Beyrouth ne semble cependant pas hostile à cette perspective, dans la mesure où un désarmement du Hezbollah, associé à la mise en vigueur de toutes les dispositions de l’accord de cessez-le-feu du 27 novembre 2024 et de la feuille de route américaine, mettrait le Liban à l’abri des conflits militaires dans lesquels la formation pro-iranienne a pris l’habitude de l’entraîner. Surtout si, comme l’a espéré Tom Barrack, Beyrouth engage des discussions directes avec Tel Aviv, à l’instar de celles menées actuellement entre la Syrie et Israël.

Soutien à l’armée

En recevant au Grand Sérail la délégation américaine, Nawaf Salam a exprimé l’espoir d’«un élargissement urgent du soutien militaire et financier à l’armée pour qu’elle puisse assumer ses missions», en insistant sur le fait que cet appui «est fondamental pour une consolidation de la sécurité et de la stabilité dans toutes les régions libanaises»; autrement dit, dans les zones frontalières avec la Syrie, une partie des discussions ayant porté sur les relations avec la nouvelle administration syrienne.

La délégation américaine s’est montrée rassurante sur ce plan. Elle a relayé aux autorités libanaises des messages positifs de la part du président Ahmad el-Chareh, qui dit vouloir entretenir les meilleures relations avec le Liban et qui dépêche, jeudi, une délégation officielle à Beyrouth. Celle-ci amorcera avec les autorités libanaises des discussions autour d’un certain nombre de dossiers d’intérêt commun.

Reste le paramètre irano-hezbollahi, seul obstacle au plan de rétablissement de la souveraineté libanaise, au vu de l’ingérence iranienne dans les décisions souveraines libanaises et des menaces de guerre civile du Hezbollah.

Mardi, dans les discours officiels du moins, celui-ci a été totalement occulté. Mais dans les propos qu’il a tenus devant la délégation américaine, Nawaf Salam a indirectement répondu aux discours hostiles du chef du Hezb, Naïm Kassem, en réaffirmant que le processus de désarmement et de rétablissement de la souveraineté libanaise est «une exigence et une nécessité libanaises dont la mise en œuvre a tardé des années, ce qui a fait perdre au Liban d’importantes opportunités dans le passé».

Ce silence reste cependant éloquent. Sur deux plans principaux. Il tend d’abord à démontrer que nul n’est intimidé par les menaces répétées du Hezb. Il montre également, qu’au moment où ce groupe essaie, par la voix de son chef, de s’imposer encore comme le principal décideur du sort et de la politique du pays, Washington et le pouvoir au Liban le ramènent à ce qu’il est: une composante libanaise qui se doit, comme toutes les autres, de se soumettre à l’autorité de l’État en voie de réaffirmation.

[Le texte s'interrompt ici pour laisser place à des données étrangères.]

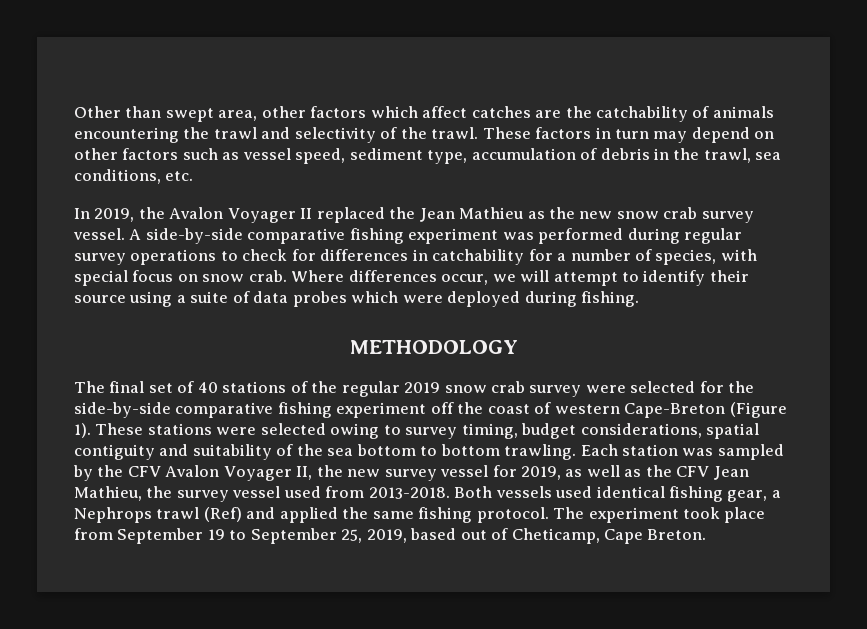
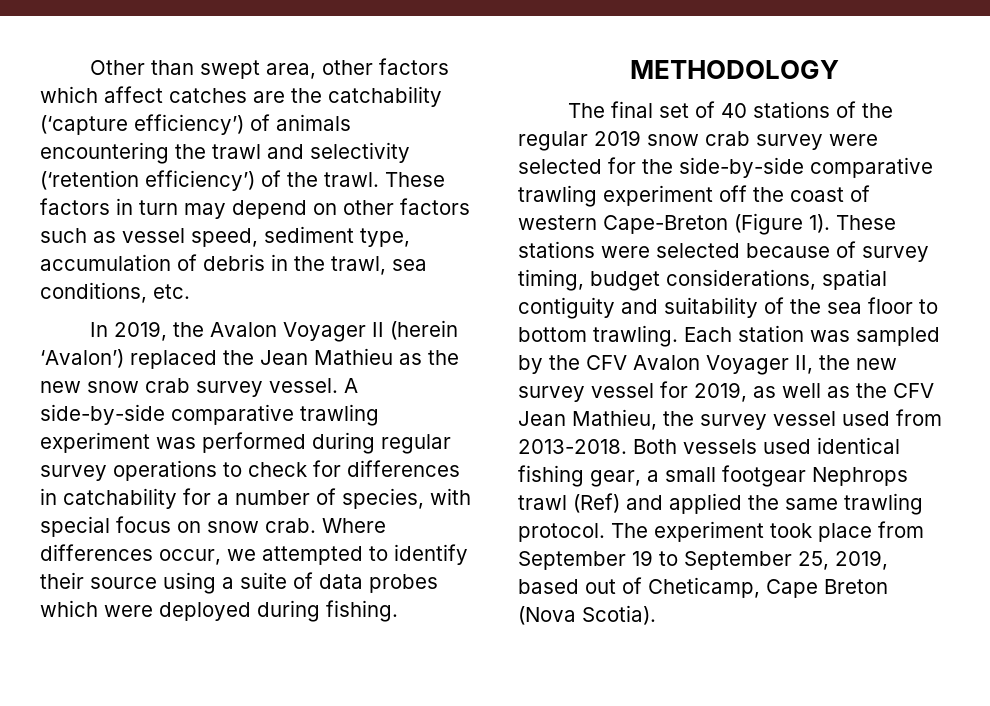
- Other than swept area, other factors which affect catches are the catchability of animals encountering the trawl and selectivity of the trawl.
+ Other than swept area, other factors which affect catches are the catchability (‘capture efficiency’) of animals encountering the trawl and selectivity (‘retention efficiency’) of the trawl.
- In 2019, the Avalon Voyager II replaced the Jean Mathieu as the new snow crab survey vessel.
+ In 2019, the Avalon Voyager II (herein ‘Avalon’) replaced the Jean Mathieu as the new snow crab survey vessel.
- A side-by-side comparative fishing experiment was performed during regular survey operations to check for differences in catchability for a number of species, with special focus on snow crab.
+ A side-by-side comparative trawling experiment was performed during regular survey operations to check for differences in catchability for a number of species, with special focus on snow crab.
- Where differences occur, we will attempt to identify their source using a suite of data probes which were deployed during fishing.
+ Where differences occur, we attempted to identify their source using a suite of data probes which were deployed during fishing.
- The final set of 40 stations of the regular 2019 snow crab survey were selected for the side-by-side comparative fishing experiment off the coast of western Cape-Breton (Figure 1).
+ The final set of 40 stations of the regular 2019 snow crab survey were selected for the side-by-side comparative trawling experiment off the coast of western Cape-Breton (Figure 1).
- These stations were selected owing to survey timing, budget considerations, spatial contiguity and suitability of the sea bottom to bottom trawling.
+ These stations were selected because of survey timing, budget considerations, spatial contiguity and suitability of the sea floor to bottom trawling.
- Both vessels used identical fishing gear, a Nephrops trawl (Ref) and applied the same fishing protocol.
+ Both vessels used identical fishing gear, a small footgear Nephrops trawl (Ref) and applied the same trawling protocol.
- The experiment took place from September 19 to September 25, 2019, based out of Cheticamp, Cape Breton.
+ The experiment took place from September 19 to September 25, 2019, based out of Cheticamp, Cape Breton (Nova Scotia).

L’envoyée américaine adjointe, Morgan Ortagus, l’a relevé lundi, lorsqu’elle a affirmé, lors d’une interview exclusive accordée à Ici Beyrouth, que le Hezbollah «ne représente pas le Liban et les Libanais, mais des forces étrangères, en l’occurrence l’Iran». Plus encore, elle a insisté sur le fait que «même le président de la Chambre, Nabih Berry», principal allié du Hezb «a adhéré au projet de réédification de l’État».

Priée aujourd’hui de commenter le dernier discours de Naïm Kassem, elle a lâché un laconique «pathétique».

Un mot de trop qui n’a pas fait réagir le Hezbollah, mais bien l’ambassade d’Iran à Beyrouth. Sur son compte X, cette dernière a publié un véritable réquisitoire contre la délégation américaine, dénonçant «l’arrogance et le despotisme américains» qu’elle a qualifiés de «pathétiques», tout en critiquant le «manque de courtoisie des émissaires américains».

La réaction iranienne a donné raison à Morgan Ortagus et a confirmé une évidence: de plus en plus isolé sur la scène libanaise et avec une marge de manœuvre politique de plus en plus réduite, le Hezb n’a plus que l’Iran pour le défendre.